Provided data ::
···

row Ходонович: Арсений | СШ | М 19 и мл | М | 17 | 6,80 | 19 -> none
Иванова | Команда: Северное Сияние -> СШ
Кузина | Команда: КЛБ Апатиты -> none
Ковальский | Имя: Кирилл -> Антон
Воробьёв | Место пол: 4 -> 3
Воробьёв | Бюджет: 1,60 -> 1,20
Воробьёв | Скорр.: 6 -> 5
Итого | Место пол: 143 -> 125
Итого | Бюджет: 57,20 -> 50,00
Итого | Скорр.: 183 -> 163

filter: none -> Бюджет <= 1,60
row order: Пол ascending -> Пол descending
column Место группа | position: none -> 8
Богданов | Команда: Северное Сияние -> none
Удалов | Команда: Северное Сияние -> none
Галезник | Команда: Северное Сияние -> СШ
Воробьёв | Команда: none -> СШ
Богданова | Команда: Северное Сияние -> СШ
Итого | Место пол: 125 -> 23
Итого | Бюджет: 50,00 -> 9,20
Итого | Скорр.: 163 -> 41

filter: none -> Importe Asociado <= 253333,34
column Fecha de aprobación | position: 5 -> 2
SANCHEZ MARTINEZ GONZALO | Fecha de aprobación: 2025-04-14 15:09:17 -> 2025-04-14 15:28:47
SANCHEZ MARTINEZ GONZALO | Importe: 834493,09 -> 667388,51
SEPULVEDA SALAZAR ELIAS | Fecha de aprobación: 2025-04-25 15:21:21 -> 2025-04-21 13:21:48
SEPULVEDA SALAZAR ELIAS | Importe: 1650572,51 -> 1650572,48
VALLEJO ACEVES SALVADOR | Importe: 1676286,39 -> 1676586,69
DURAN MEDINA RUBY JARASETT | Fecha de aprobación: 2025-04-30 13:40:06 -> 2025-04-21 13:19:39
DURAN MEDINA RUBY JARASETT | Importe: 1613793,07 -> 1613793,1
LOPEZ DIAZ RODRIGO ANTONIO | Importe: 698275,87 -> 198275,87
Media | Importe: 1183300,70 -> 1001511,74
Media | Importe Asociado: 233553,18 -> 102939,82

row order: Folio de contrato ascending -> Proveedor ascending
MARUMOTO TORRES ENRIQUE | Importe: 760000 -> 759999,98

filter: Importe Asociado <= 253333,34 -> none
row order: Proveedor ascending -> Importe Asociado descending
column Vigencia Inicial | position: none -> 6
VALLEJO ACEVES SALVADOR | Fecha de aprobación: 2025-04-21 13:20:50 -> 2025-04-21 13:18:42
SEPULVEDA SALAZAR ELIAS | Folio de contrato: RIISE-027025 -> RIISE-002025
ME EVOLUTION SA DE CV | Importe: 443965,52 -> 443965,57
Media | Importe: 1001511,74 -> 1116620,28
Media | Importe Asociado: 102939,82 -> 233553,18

···

Directions for this task ::
Retype word for word everything in the listing above from the line that holds "Богданов | Команда: Северное Сияние -> none" down to the line that holds "Итого | Скорр.: 163 -> 41". Keep both end lines and leave out the rest.

Written solution ::
Богданов | Команда: Северное Сияние -> none
Удалов | Команда: Северное Сияние -> none
Галезник | Команда: Северное Сияние -> СШ
Воробьёв | Команда: none -> СШ
Богданова | Команда: Северное Сияние -> СШ
Итого | Место пол: 125 -> 23
Итого | Бюджет: 50,00 -> 9,20
Итого | Скорр.: 163 -> 41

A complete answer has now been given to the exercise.